# Static management of dynamic memory

I have some issue but I can't identify a way to solve it. I wanted to ask you what kind of problem it is?

We have a resource - contiguous computer memory. Also we have users which require some contiguous piece of memory during a period of deterministic time.

In example,
User1 uses 2 bytes from 3rd to 5th iterations (inclusive)
User2 uses 1 bytes from 1st to 4th iterations (inclusive)
User3 uses 3 bytes from 5th to 8th iterations (inclusive)

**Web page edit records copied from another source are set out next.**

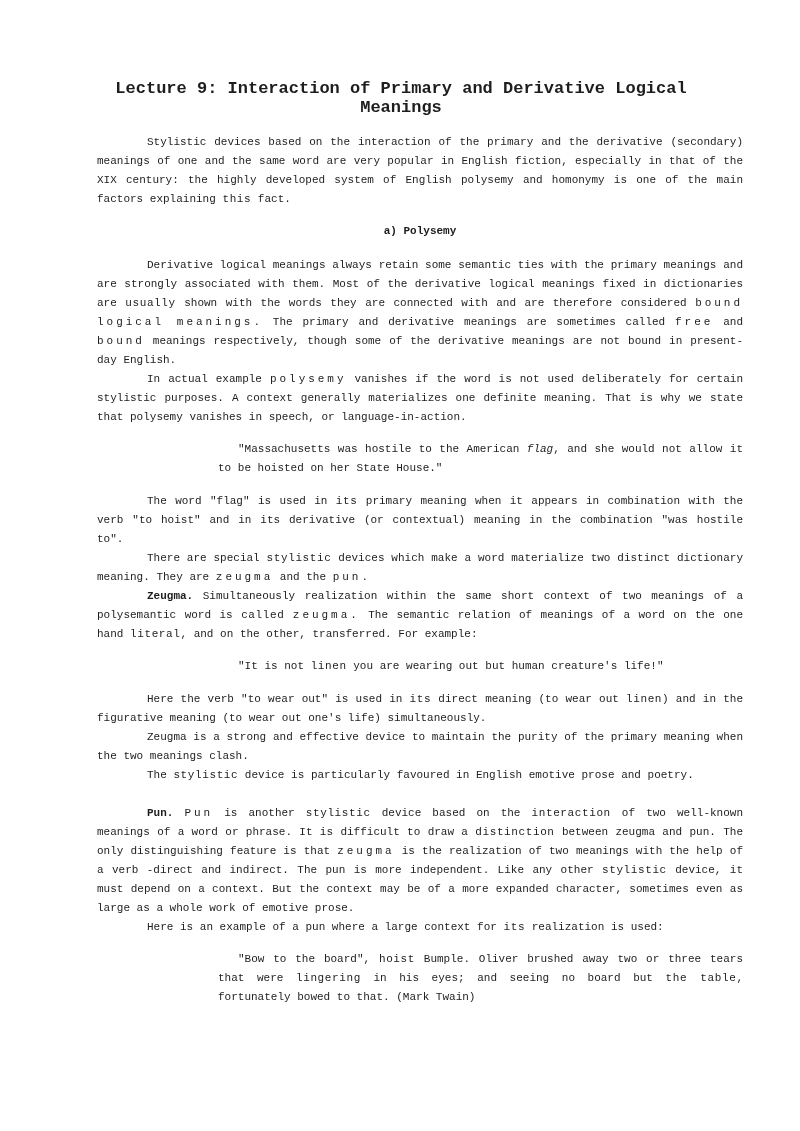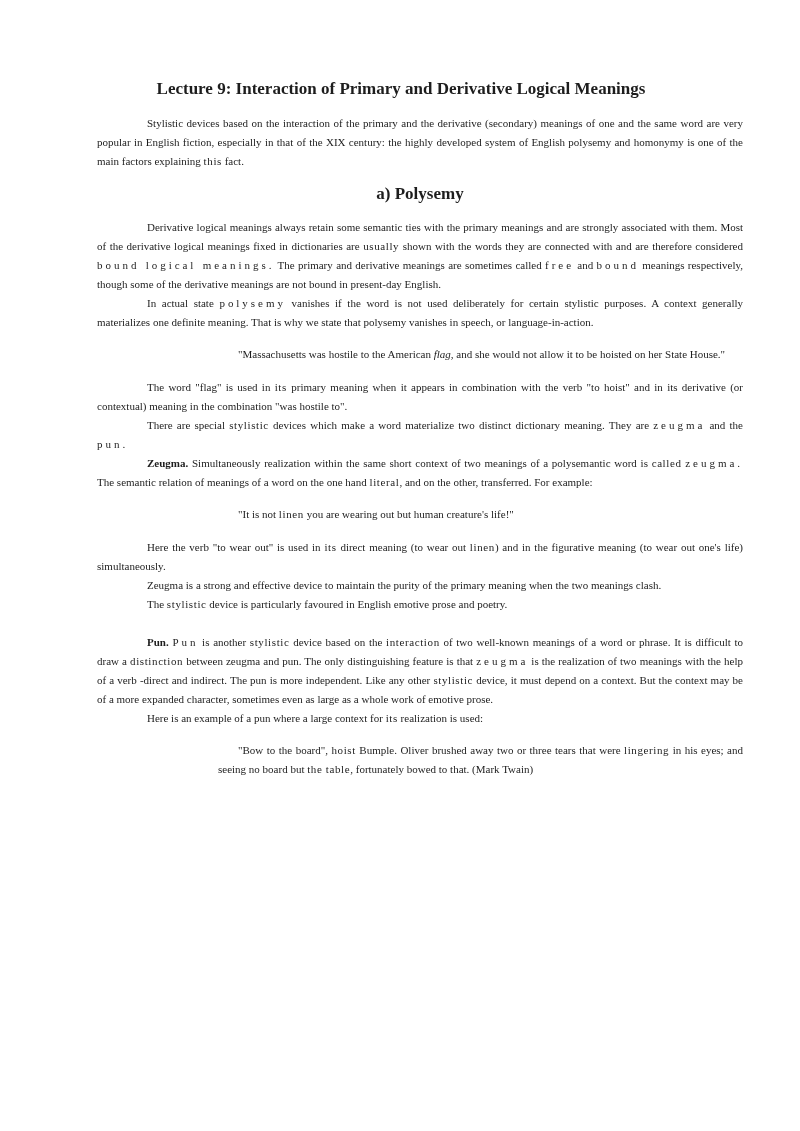--- a/index.html
+++ b/index.html
@@ -10,7 +10,7 @@
     background: #ffffff;
     box-sizing: border-box;
     padding: 79px 57px 30px 97px;
-    font-family: Liberation Serif, serif;
+    font-family: Liberation Mono, monospace;
     color: #1d1d1d;
     overflow: hidden;
   }

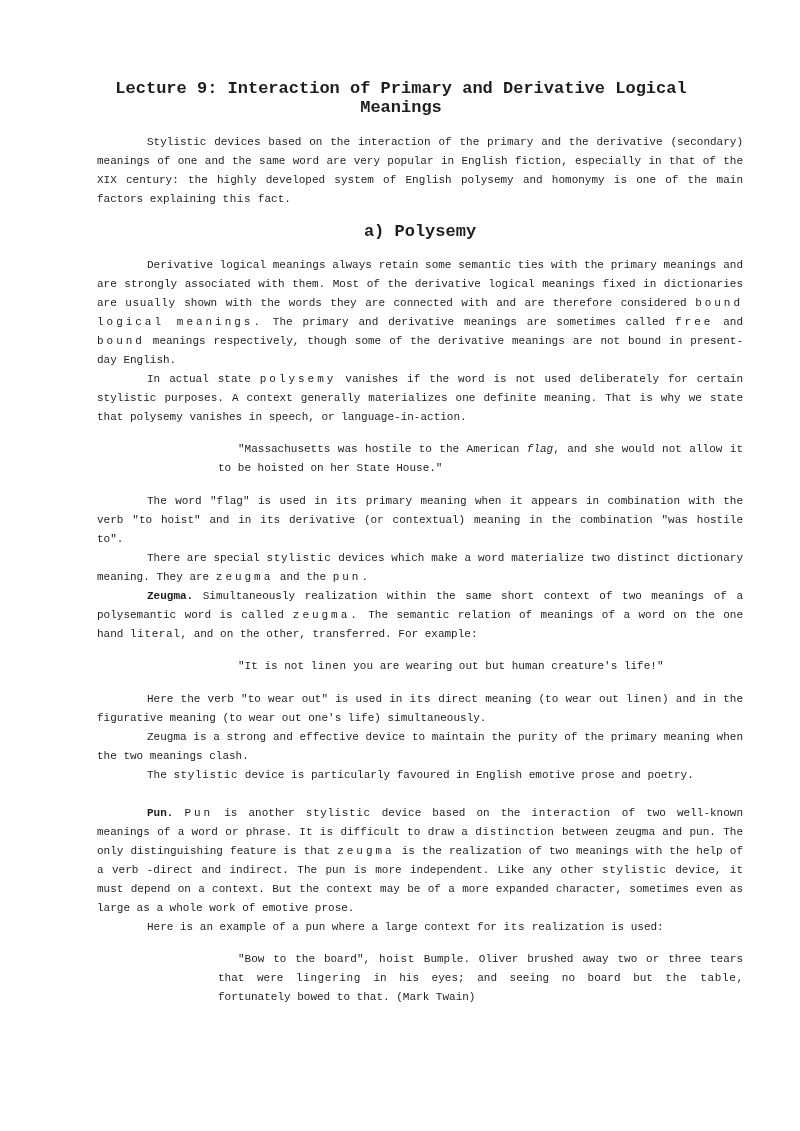--- a/index.html
+++ b/index.html
@@ -24,7 +24,7 @@
     padding-right: 38px; 
   }
   h2.section-heading {
-    font-size: 17px;
+    font-size: 11px;
     line-height: 19px;
     font-weight: 700;
     text-align: center;

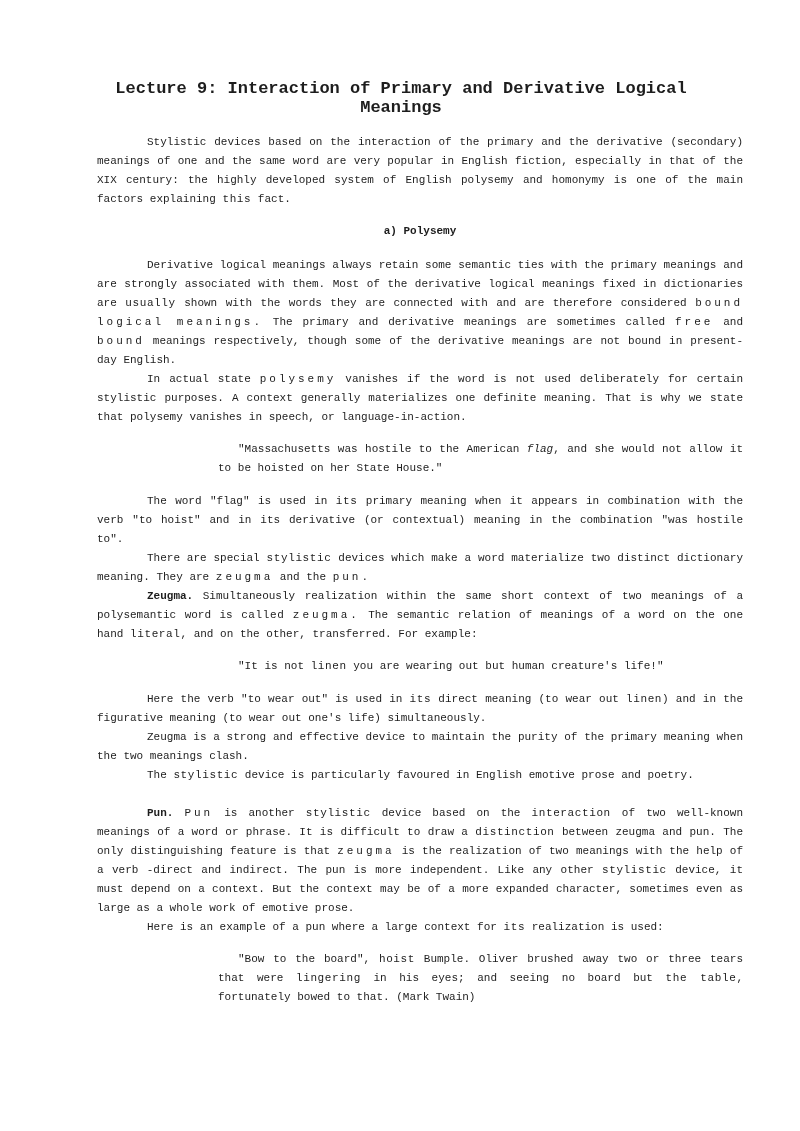--- a/index.html
+++ b/index.html
@@ -49,7 +49,7 @@
         <p class="paragraph"><span>Stylistic devices based on the interaction of the primary and the derivative (secondary) meanings of one and the same word are very popular in English fiction, especially in that of the XIX century: the highly developed system of English polysemy and homonymy is one of the main factors explaining </span><span class="run-sp1">this</span><span> fact.</span></p>
         <h2 class="section-heading">a) Polysemy</h2>
         <p class="paragraph"><span>Derivative logical meanings always retain some semantic ties with the primary meanings and are strongly associated with them. Most of the derivative logical meanings fixed in dictionaries are </span><span class="run-sp1">usually</span><span> shown with the words they are connected with and are therefore considered </span><span class="run-sp">bound logical meanings.</span><span> The primary and derivative meanings are sometimes called </span><span class="run-sp">free</span><span> and </span><span class="run-sp">bound</span><span> meanings respectively, though some of the derivative meanings are not bound in present-day English.</span></p>
-        <p class="paragraph"><span>In actual state </span><span class="run-sp">polysemy</span><span> vanishes if the word is not used deliberately for certain stylistic purposes. A context generally materializes one definite meaning. That is why we state that polysemy vanishes in speech, or language-in-action.</span></p>
+        <p class="paragraph"><span>In actual example </span><span class="run-sp">polysemy</span><span> vanishes if the word is not used deliberately for certain stylistic purposes. A context generally materializes one definite meaning. That is why we state that polysemy vanishes in speech, or language-in-action.</span></p>
         <p class="quote"><span>"Massachusetts was hostile to the American </span><span class="run-i">flag</span><span>, and she would not allow it to be hoisted on her State House."</span></p>
         <p class="paragraph"><span>The word "flag" is used in </span><span class="run-sp1">its</span><span> primary meaning when it appears in combination with the verb "to hoist" and in its derivative (or contextual) meaning in the combination "was hostile to".</span></p>
         <p class="paragraph"><span>There are special </span><span class="run-sp1">stylistic</span><span> devices which make a word materialize two distinct dictionary meaning. They are </span><span class="run-sp">zeugma</span><span> and the </span><span class="run-sp">pun.</span></p>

It's easier for me represent it as table where users by rows, iterations by columns and values - quantity of required memory block.

      | 1 2 3 4 5 6 7 8
------+----------------
User1 | 0 0 2 2 2 0 0 0
User2 | 1 1 1 1 0 0 0 0
User3 | 0 0 0 0 3 3 3 3


The easiest solution - allocate enough memory for every user separately (6 bytes in this case). But I want to allocate some shared memory and distribute pointers so users use only unused memory.

One possible solution here is 5 bytes and (0, 2, 2) that means vector of pointers to memory blocks for every user.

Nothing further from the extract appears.